In the real world of flesh and blood humans, I fear that Levin will not gather enough support even from his own constitutionalist allies who admire him greatly. Levin himself should understand this, for he also once opposed an Article 5 convention, and I suspect the only reason he has changed his mind is that he is desperate for a solution that is not dependent on the cooperation of the status quo contented Republicans residing in their plush neighborhoods in Washington DC.
But fortunately for Levin (and us all), there is a solution to the runaway convention problem, and his "natural allies" could find reason to hop on his Article 5 bandwagon. There is a group based in Washington DC of highly influential constitutionalists who call themselves the Madison Coalition and who have found a workable solution to afford states the right to propose single Constitutional amendments while avoiding the dangers of a runaway convention. The first article in the nation to report on the Madison Coalition was published on these pages. Very briefly, the Coalition's strategy is to first have the states draft carefully crafted legislation that would eliminate the possibility of the delegates in an Article 5 convention from "going rogue."
Levin's hopes and dreams expressed in his latest book fit seamlessly with the Coalition's objectives. With the publication of the book and the description of the book on his radio show, Levin has provoked constitutionalist activists across the country to consider turning their firepower away from the national Congress and onto the state legislatures.

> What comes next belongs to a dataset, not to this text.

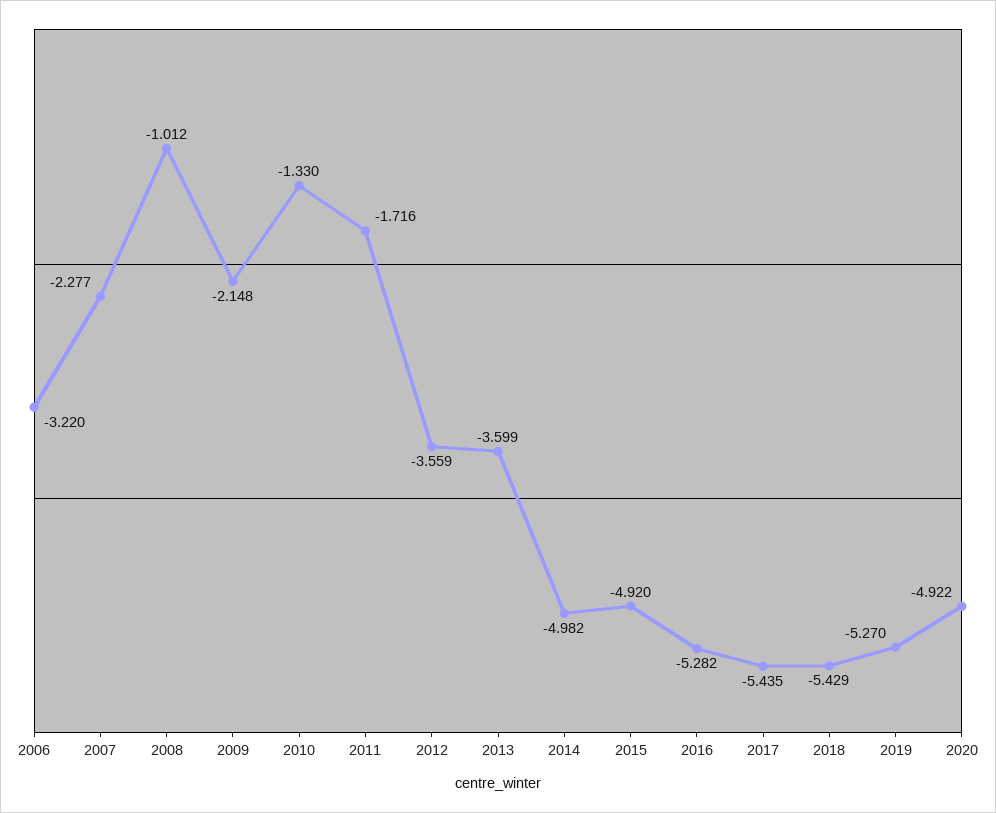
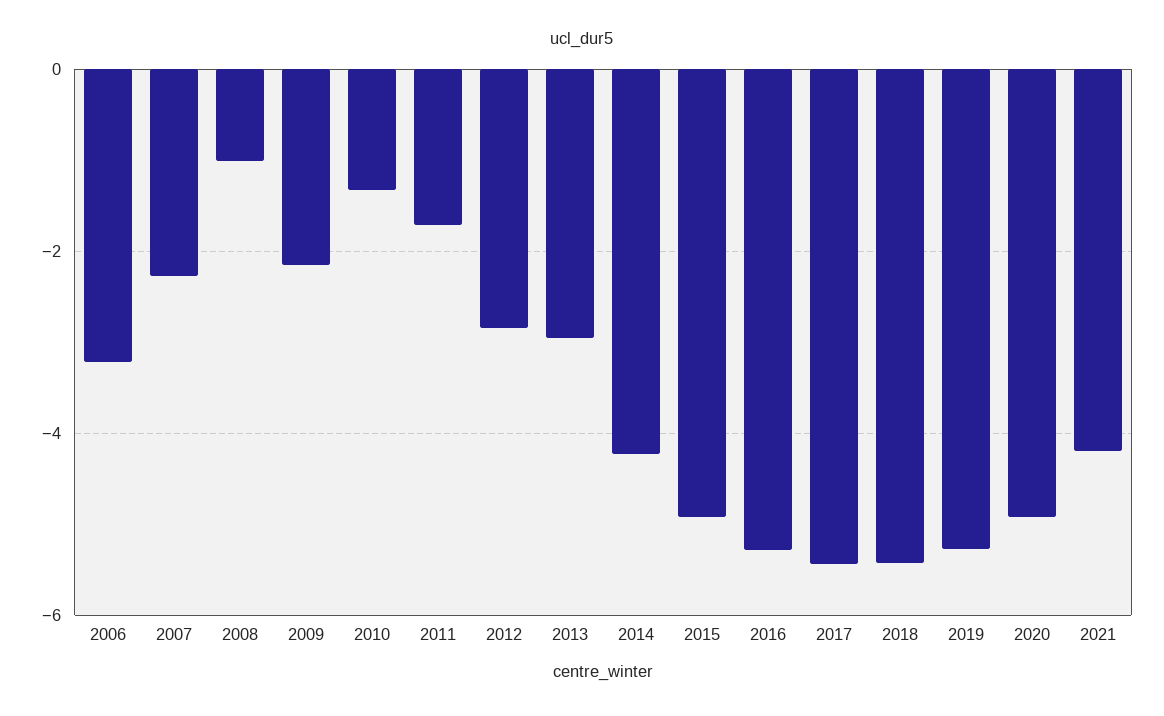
2012: -3.559 -> -2.8
2013: -3.599 -> -3
2014: -4.982 -> -4.2
2021: none -> -4.2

The Coalition provides the structure to direct those energies. Since the publication of the original article in the American Thinker, the state of Indiana has enshrined the Coalition's plan of action into state law. Other states are in the pipeline and are sure to follow. The Coalition is now in a phase where it is ready to ramp up its efforts with the help of grassroots activist support. The Coalition can identify the key legislators in the key committees in the most promising states across the country. Madison Laws like the legislation passed in Indiana have already been written and proposed in many state assemblies and require concentrated activist support to force them out of committee and through their respective legislatures.
In short, Mark Levin with his massive reach to the activist community could not have written a more timely book. Levin's brilliant strategy of using Article 5 of the Constitution combined with the Coalition's strategy to neutralize the fear of a runaway convention is, perhaps, America's best hope of inching back toward the kind of constitutional government that once was the hallmark of that country's greatness.